Opponents of legalization like Peña Nieto and the federal government’s Juvenile Integration Centers, a national network of drug treatment and substance abuse prevention centers, warn that legalization would increase addictions not only to marijuana but other substances for which pot allegedly serves as the proverbial gateway drug. More addictions will foment more crime — so goes the argument of legalization opponents.

Backers of legalization, on the other hand, point to the health, social and economic costs of two legal and widely consummed drugs — tobacco and alcohol. According to Mexican columnist Jose Gil Olmos, Mexico’s official National Institute of Statistics, Geography and Informatics (INEGI) has pinned 247,000 deaths on tobacco usage from 2003 to 2012.

Widely consumed in Mexico, beer and other alcoholic beverages are even sometimes easier to obtain than safe drinking water. The names of beer, tequila and other alcoholic beverage companies adorn public buildings, emblazon the jerseys of soccer players and cover public space in both rural and urban areas.
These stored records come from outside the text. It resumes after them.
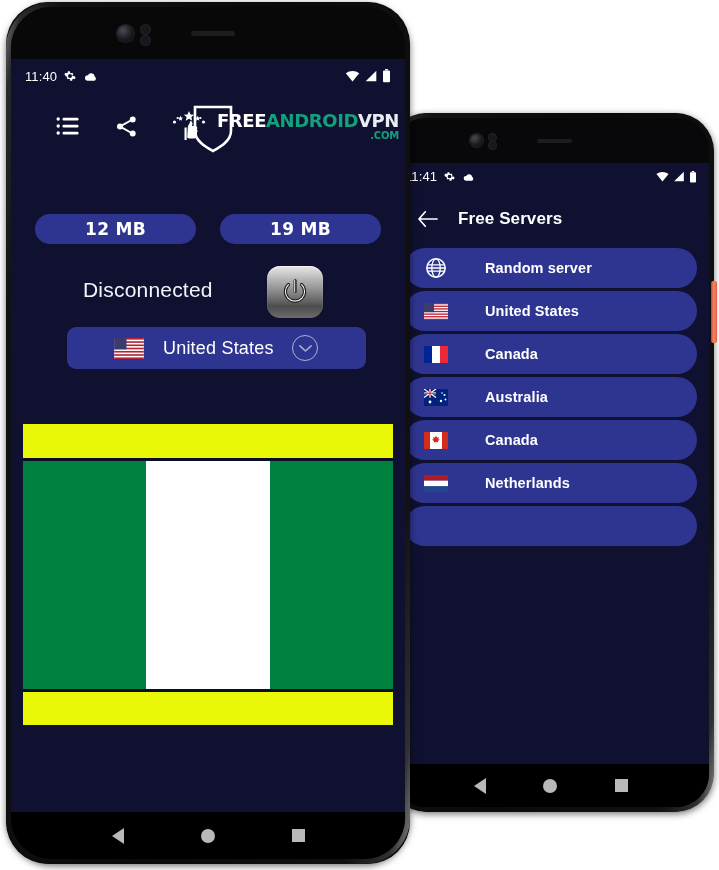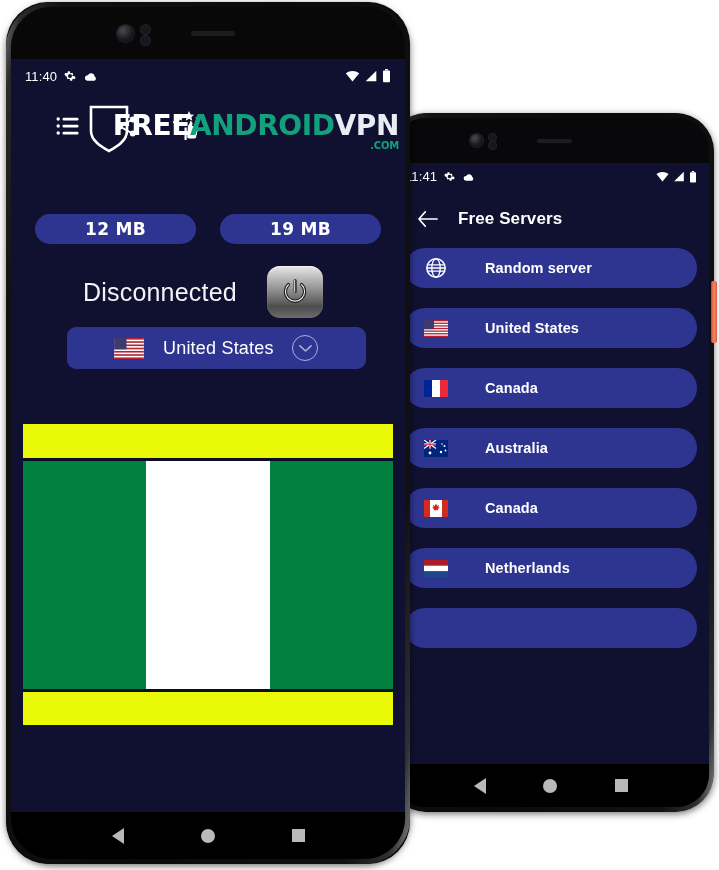--- a/index.html
+++ b/index.html
@@ -64,34 +64,34 @@
   
   #p1app{position:absolute;inset:0;background:#101131;}
   #p1-status{height:30px;padding:2px 14px;}
   .p1-header{position:absolute;left:0;right:0;top:30px;height:82px;}
   .p1-icons{position:absolute;left:42px;top:22px;display:flex;align-items:center;gap:28px;}
   .p1-icon{width:30px;height:30px;display:flex;align-items:center;justify-content:center;cursor:pointer;}
   .logo{position:absolute;right:6px;top:16px;display:flex;align-items:flex-start;height:52px;}
   .shield{position:relative;width:42px;height:48px;}
   .shield svg{position:absolute;left:0;top:0;}
   .logotext{position:relative;margin-left:-17px;padding-top:7px;}
-  .logoline1{font-size:28px;font-weight:bold;letter-spacing:-.4px;font-family:"DejaVu Sans", sans-serif;line-height:1;}
+  .logoline1{font-size:18px;font-weight:bold;letter-spacing:-.4px;font-family:"DejaVu Sans", sans-serif;line-height:1;}
   .logoline1 .w{color:#ffffff;}
   .logoline1 .t{color:#12a17c;}
   .logoline1 .v{color:#e9ecf2;}
   .logoline2{text-align:right;font-size:10px;font-weight:bold;color:#12a17c;letter-spacing:-.2px;
     font-family:"DejaVu Sans", sans-serif;line-height:1.05;margin-top:1px;}
 
   .mbrow{position:absolute;left:0;right:0;top:155px;display:flex;justify-content:space-between;padding:0 24px;box-sizing:border-box;}
   .mbpill{width:161px;height:30px;border-radius:15px;background:#2e3590;
     display:flex;align-items:center;justify-content:center;
     color:#fff;font-size:17px;font-weight:bold;font-family:"DejaVu Sans", sans-serif;letter-spacing:.3px;}
 
   .statusrow{position:absolute;left:0;right:0;top:205px;height:56px;}
-  .discon{position:absolute;left:72px;top:14px;color:#f2f3f8;font-size:25px;letter-spacing:.2px;}
+  .discon{position:absolute;left:72px;top:14px;color:#f2f3f8;font-size:21px;letter-spacing:.2px;}
   .powerbtn{position:absolute;left:256px;top:2px;width:56px;height:52px;border-radius:13px;
     background:linear-gradient(180deg,#e8e8e8 0%,#bdbdbd 22%,#7e7e7e 55%,#4d4d4d 78%,#6c6c6c 100%);
     display:flex;align-items:center;justify-content:center;cursor:pointer;
     box-shadow:inset 0 1px 1px rgba(255,255,255,.6);}
 
   .countrysel{position:absolute;left:56px;top:268px;width:299px;height:42px;border-radius:9px;
     background:#2e3590;display:flex;align-items:center;cursor:pointer;}
   .flag-us{width:32px;height:21px;margin-left:46px;}
   .countryname{margin-left:18px;color:#fff;font-size:18px;letter-spacing:.2px;}
   .chev{position:absolute;right:48px;width:24px;height:24px;border-radius:50%;
@@ -104,21 +104,21 @@
   .ad-mid .w{flex:1;background:#ffffff;}
   .ad-gap{height:3px;background:#0d0e26;}
 
   
   #p2app{position:absolute;inset:0;background:#101131;}
   #p2-status{height:27px;padding:0 12px;}
   .p2-appbar{position:absolute;left:0;right:0;top:27px;height:58px;display:flex;align-items:center;}
   .backarrow{margin-left:22px;width:26px;height:26px;display:flex;align-items:center;justify-content:center;cursor:pointer;}
   .p2-title{margin-left:17px;color:#fff;font-size:17px;font-weight:bold;letter-spacing:.1px;}
   .serverlist{position:absolute;left:0;right:0;top:85px;bottom:0;padding:0 12px;box-sizing:border-box;overflow:hidden;}
-  .serveritem{height:40px;border-radius:20px;background:#2e3590;margin-bottom:20px;
+  .serveritem{height:40px;border-radius:20px;background:#2e3590;margin-bottom:3px;
     display:flex;align-items:center;cursor:pointer;}
   .si-flag{width:26px;height:18px;margin-left:18px;display:flex;align-items:center;justify-content:center;}
   .si-label{margin-left:36px;color:#fff;font-size:14.5px;font-weight:bold;letter-spacing:.1px;}
 
   
   .navglyphs{position:absolute;inset:0;display:flex;align-items:center;justify-content:space-around;padding:0 52px;box-sizing:border-box;}
   .nav-back{width:0;height:0;border-top:8px solid transparent;border-bottom:8px solid transparent;border-right:12px solid #b9b9b9;cursor:pointer;}
   .nav-home{width:14px;height:14px;border-radius:50%;background:#b9b9b9;cursor:pointer;}
   .nav-recent{width:13px;height:13px;background:#b9b9b9;cursor:pointer;}
 </style>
In short, alcohol brands and their consumption are etched into the conciousness of Mexicans at a very young age.

Alcohol producers can even get red carpet treatment in the Mexican political economy. For instance, President Peña Nieto and Chihuahua Gov. César Duarte lauded the Dutch transnational Heinken’s decision earlier this year to invest approximately $465 million in the construction of a new brewery set for the town of Meoqui, Chihuahua, located south of the state capital.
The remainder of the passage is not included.